241
China launches HDMI and DisplayPort alternative — GPMI boasts up to 192 Gbps bandwidth, 480W power delivery
(www.tomshardware.com)
This is a most excellent place for technology news and articles.
This must be for commercial displays where it is beneficial for installation to have power and data over a single cable.
I can't think why I would want power delivery to my PC monitor over the display cable. It would just put extra thermal load on the GPU.
I think it's aimed at TVs in general, not computer monitors. Many people mount their TVs to the wall, and having a single cable to run hidden in the wall would be awesome.
I wonder what the use case is for 480W though. Gigantic 80" screens generally draw something like 120W. If you're going bigger than that, I would think the mounting/installation would require enough hardware and labor that running out a normal outlet/receptacle would be trivial.
In HDR mode they can draw a lot more than that for short peaks
My 50" 1080p LCD draws over 200w...
Headroom and safety factor. Current screens may draw 120w, but future screens may draw more, and it is much better to be drawing well under the max rated power.
In wall power cables need to be rated for it to prevent fire risks. This will need to have thick insulation or be made of a fire resistant material.
Even in that scenario it will complicate the setup. Now your Roku will also have to power your TV? No, any sane setup will have a separate power cable for the TV.

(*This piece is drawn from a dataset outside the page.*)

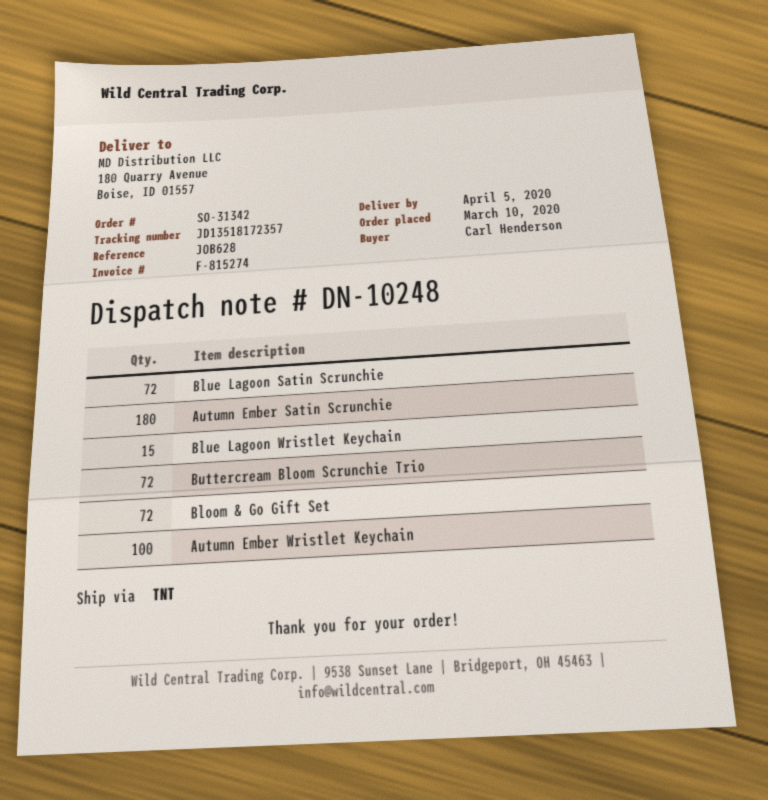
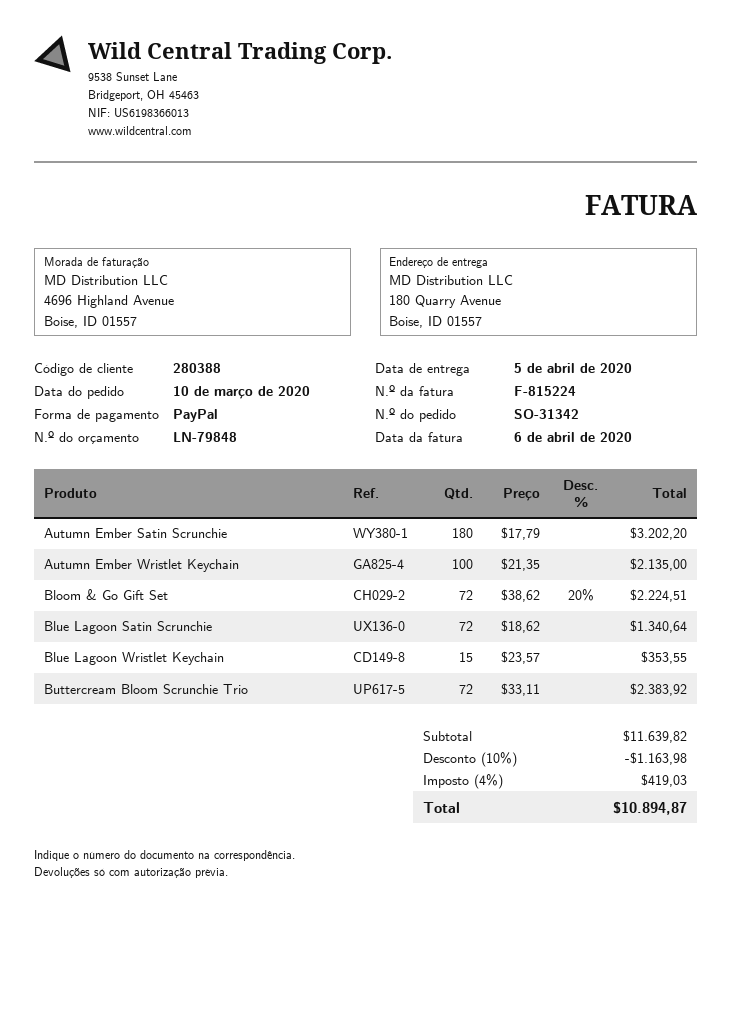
invoice number: F-815274 -> F-815224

I don't think you'd ever have a peripheral power the tv. The use case I'm envisioning is power and data going to the panel via this single connector from a base box that handles AC conversion, as well as input (from Roku etc) and output (to soundbar etc.). Basically standardizing what some displays are already doing with proprietary connectors.
Passing power through doesn't have to put noticeable load on the GPU. The main problem I see there is getting even more power to the GPU - Nvidia's top cards are already at the melting point for their power connector.
I specifically said thermal load. Power delivery always causes heat dissipation due to I^2^R losses.
That's what I meant. Compared to the power the GPU is actually using, transmission losses for a pass-through should be negligible. If you have a good way to get it to the card in the first place.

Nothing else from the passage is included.